We should again note that the results in Table 1 can only be 
considered to be approximations and are based on a series of assumptions 
concerning the item parameters and the distribution of the trait. Most 
important, however, is that the results are obtained by assuming that the 
2PLM is the correct model for the data of interest. As we discussed above, 
models are never correct and we only can assess whether the assumptions of 
the model are reasonably fulfilled and whether the model is a reasonably 
good approximation to the data. The empirical studies below aim to provide 
additional guidance about the results that can be expected in real 
applications when the 2PLM provides an appropriate (but not perfect) fit to 
the data. 


Empirical Examples 

Below we discuss four empirical studies based on data we collected in 
our research domain, which is personality measurement. The first two 
studies are concerned with relations to external non-test variables. The last 
two studies are concerned with relations to scores on other tests.
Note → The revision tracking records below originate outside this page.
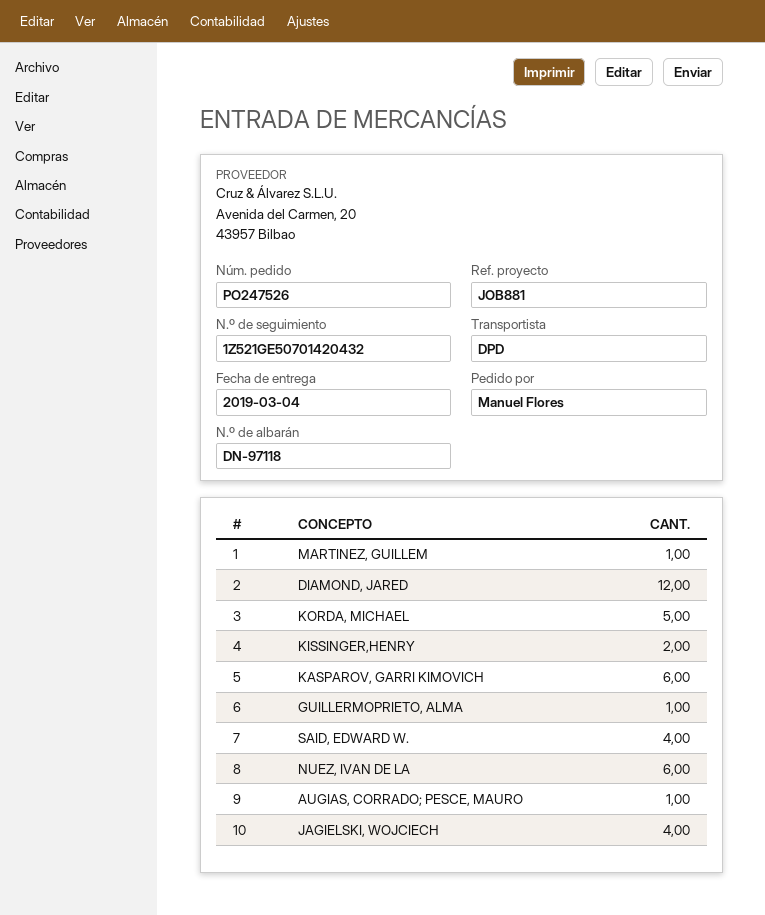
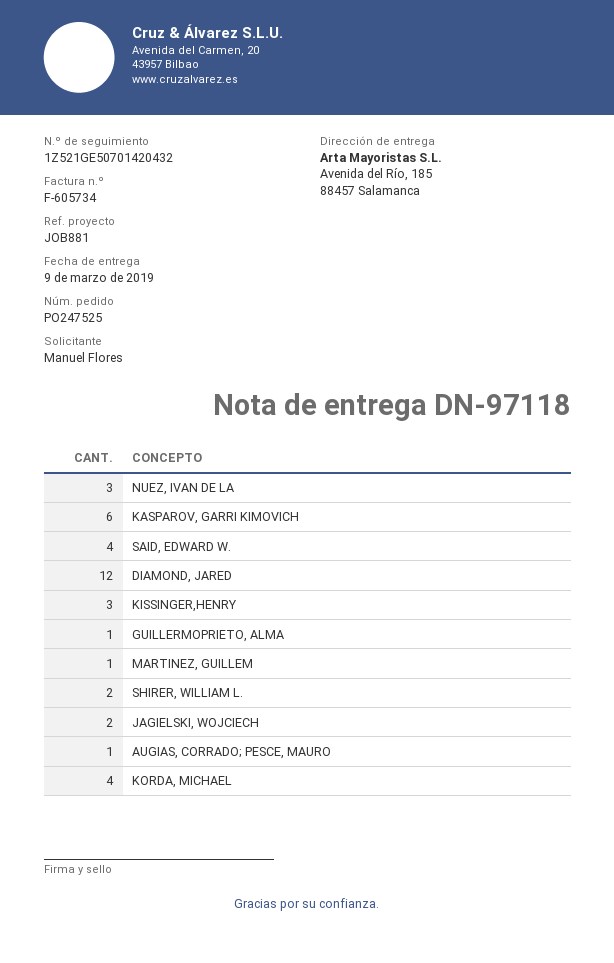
order number: PO247526 -> PO247525
delivery date: 2019-03-04 -> 2019-03-09
KORDA, MICHAEL: 5 -> 4
KISSINGER,HENRY: 2 -> 3
NUEZ, IVAN DE LA: 6 -> 3
JAGIELSKI, WOJCIECH: 4 -> 2
SHIRER, WILLIAM L.: none -> 2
In all 
cases, the tests were based on binary items and fitted by the 2PLM using a 
two-step procedure based on marginal ML estimation as implemented in the 
BILOG program (Zimowski, Muraki, Mislevy & Bock, 2002). First, the 
items were calibrated and the assumptions of the model (unidimensionality) 
as well as the model-data goodness of fit were assessed. Second, the item 
parameters were taken as fixed and known values and used to obtain ML 
estimates for each response pattern. In all the examples discussed, the 
unidimensionality condition was reasonably fulfilled, and the 2PLM 
provided appropriate fit to the data. Below we discuss only results related to 
the validity issues considered in this paper. Details of the assessment of 
model-data fit can be obtained from the authors. 

In all cases, inferences about the disattenuated correlations based on 
Hancock’s modified structural model were based on ML estimation as 
implemented in the LISREL program (Joreskog & Sorbom, 1996).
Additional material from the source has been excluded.